- Created by: Jonathan Lewis
- Directed by: Various
- Narrated by: Jonathan Lewis
- Opening theme: Cecil Coles
- Composer: Orlando Gough
- Country of origin: United Kingdom
- Original language: English
- No. of series: 1
- No. of episodes: 10

Production
- Producers: Wark Clements & Hamilton Films
- Running time: 8 hrs 23 min (Ten 50 min episodes)

Original release
- Network: Channel 4
- Release: 22 September – 22 November 2003

= The First World War (TV series) =

The First World War (2003) is a ten-part Channel 4 documentary television series surveying the history of World War I (1914-1918). It is based on the 2003 book of the same name by Oxford history professor Hew Strachan. (Additionally, a tie-in book of participant letters and diaries — A War in Words (2003) by Svetlana Palmer and Sarah Wallis — was published for the series.) The series was narrated and produced by Jonathan Lewis and was directed by Corina Sturmer, Marcus Kiggell, and Simon Rockell.

==Episodes==
- To Arms 1914 The complex origins of the Great War, and how seemingly insignificant local tensions in the Balkans exploded into World War
- Under the Eagle 1914 – 1915 The German invasion of Belgium and France was brutal and fanned the flames of war
- Global War 1914 – 1916 The European Empires clashed all across the world, from the South Atlantic Seas to the plains of Africa
- Jihad 1914 – 1916 The Turkish Ottoman Empire proved a formidable foe, as Allies found to their cost at Gallipoli and in the Middle East
- Shackled to a Corpse 1914 – 1916 As the Germans and Austrians clashed with the Russians on the bitter Eastern Front, Italy became embroiled in a terrible slaughter, where people fought in the worst of terrains under harsh conditions
- Breaking the Deadlock 1915 – 1917 The Somme and Verdun saw carnage on an unprecedented scale, as armies fought to break the stalemate on the Western Front
- Blockade 1916 – 1917 The war at sea was every bit as bitter as the war on land. The battle at Jutland proved inconclusive, but the U-Boat menace threatened Britain as never before. Meanwhile, the United States entered the war.
- Revolution 1917 The effects of The Great War shattered nations, inspired mass mutinies by desperate troops, caused great upheaval on the home front and changed the world forever.
- Germany’s Last Gamble 1918 Over 1 million German troops were committed to Kaiserschlacht – the last great offensive of the war, while conflict still raged on many other fronts
- War Without End The dramatic Allied victory at Amiens led to victory in just 100 days and the signing of a bitterly resented peace, while other nations stumbled towards their own ceasefire agreements

==Reception==
According to International Historic Films:

Universally acclaimed as one of the finest documentary series ever made about the Great War, Channel 4's The First World War is a powerful, original and truly comprehensive account of the conflict. It places the war in a truly global military context as never before, exploring many of the little-known campaigns, battles, and actions as well as the better-known conflict on the Western Front. The series combines previously unseen footage from newly accessible archives in Central and Eastern Europe with the exclusive film of many of the battlefields as they are today, studies of key participants and weaponry, and diary entries and letters home from soldiers, officers, and commanders.

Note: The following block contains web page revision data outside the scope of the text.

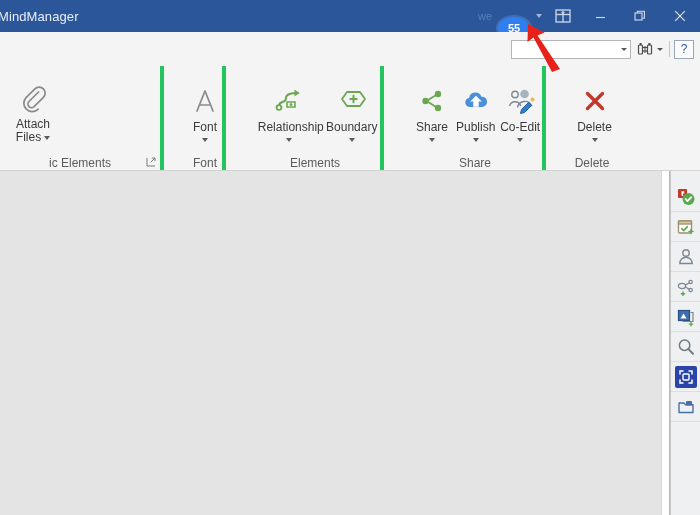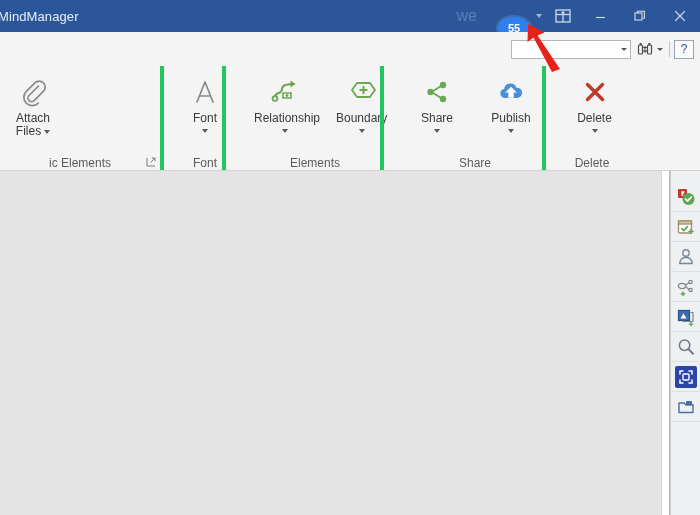--- a/index.html
+++ b/index.html
@@ -47,8 +47,8 @@
   }
   .tb-faint {
     color: #5a7fb8;
-    font-size: 16px;
-    margin-right: 21px;
+    font-size: 11px;
+    margin-right: 6px;
     user-select: none;
   }
   .badge55 {

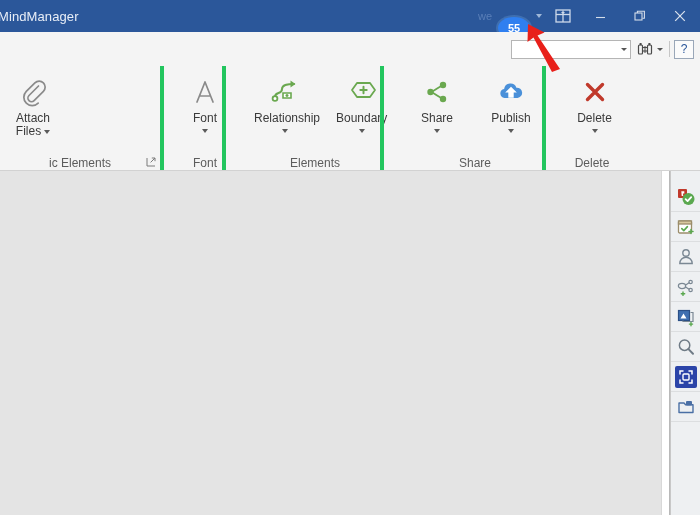--- a/index.html
+++ b/index.html
@@ -178,9 +178,8 @@
   .rb-items {
     flex: 1;
     display: flex;
-    align-items: flex-start;
+    align-items: center;
     padding-top: 4px;
-    gap: 20px;
   }
   .rb-btn {
     width: 62px;

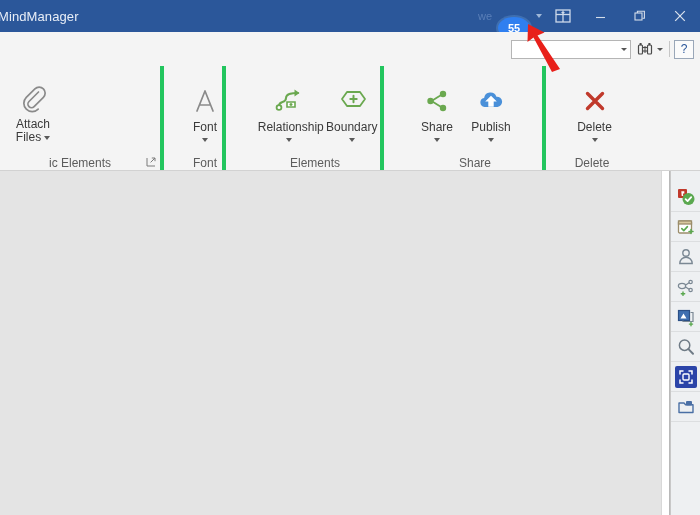--- a/index.html
+++ b/index.html
@@ -469,6 +469,20 @@
             <div class="rb-dd"></div>
           </div>
 
+          <div class="rb-btn" style="width:54px">
+            <div class="rb-ico">
+              <svg width="32" height="28" viewBox="0 0 32 28">
+                <circle cx="11" cy="7.5" r="3.2" fill="none" stroke="#7b8894" stroke-width="1.4"></circle>
+                <path d="M5.5 19 a5.8 5.8 0 0 1 11.2 0" fill="none" stroke="#7b8894" stroke-width="1.4"></path>
+                <circle cx="20.5" cy="7" r="4.3" fill="#a9b3bd"></circle>
+                <path d="M13.5 20.5 a7.5 7.5 0 0 1 14.4 -1.2" fill="none" stroke="#7b8894" stroke-width="1.4"></path>
+                <path d="M17.5 22.5 L24.5 15.5 l3 3 L20.5 25.5 l-4 1 Z" fill="#2f7fd0" stroke="#255f9c" stroke-width="1"></path>
+                <circle cx="28.5" cy="12.5" r="2" fill="#f2b93c"></circle>
+              </svg>
+            </div>
+            <div class="rb-lbl">Co-Edit</div>
+            <div class="rb-dd"></div>
+          </div>
 
         </div>
         <div class="rb-gname">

ABC Australia comments that:

Television has tended to look at the First World War through a veil of tears, seeing only a tragic waste of life in the mud of Flanders. This definitive series strips away ninety years of myopia to get back to the reality of the war... This was a global conflict from the start, involving nations in every continent and people of all classes and races. Using fresh archive footage and specially shot material from authentic locations in 22 countries, the multi-layered series demolishes myths and answers key questions from the origins of the war to its bitter end.

A review by dOc DVD Review states:

This is a beautiful, comprehensive look at World War I. The events and people are relayed in great detail, though it isn't until the final ten minutes that the documentary takes on a life of its own. As the effects of the war are discussed, from the Treaty of Versailles to the death toll, the most disturbing thing is to see how much good came from this conflict. Democracy began to spread, militarism lessened, the League of Nations was created, oppressed people formed national identities, and foreign aggression was defeated. Yet this war could not resolve the violent underpinnings of human nature. Instead, it gave them new hope, for, as the narration points out, "Its terrible message was that war can effect change. That war can fulfill ambitions. That war can work."

==Media==
===Book===
- Release date: 26 April 2005
- ISBN 978-0143035183

===DVD===
- DVD Release Date: 30 August 2005
- Studio: Image Entertainment
- Run Time: 523 minutes
- Number of discs: 4
- Aspect Ratio: 1.33:1
- Rated: NR (Not Rated)
- Extras: a 31-page guide to the documentary, containing an episode directory.

===Soundtrack===
The original music for the series was composed by Orlando Gough while the opening and closing title music was composed by Cecil Coles and arranged by Orlando Gough.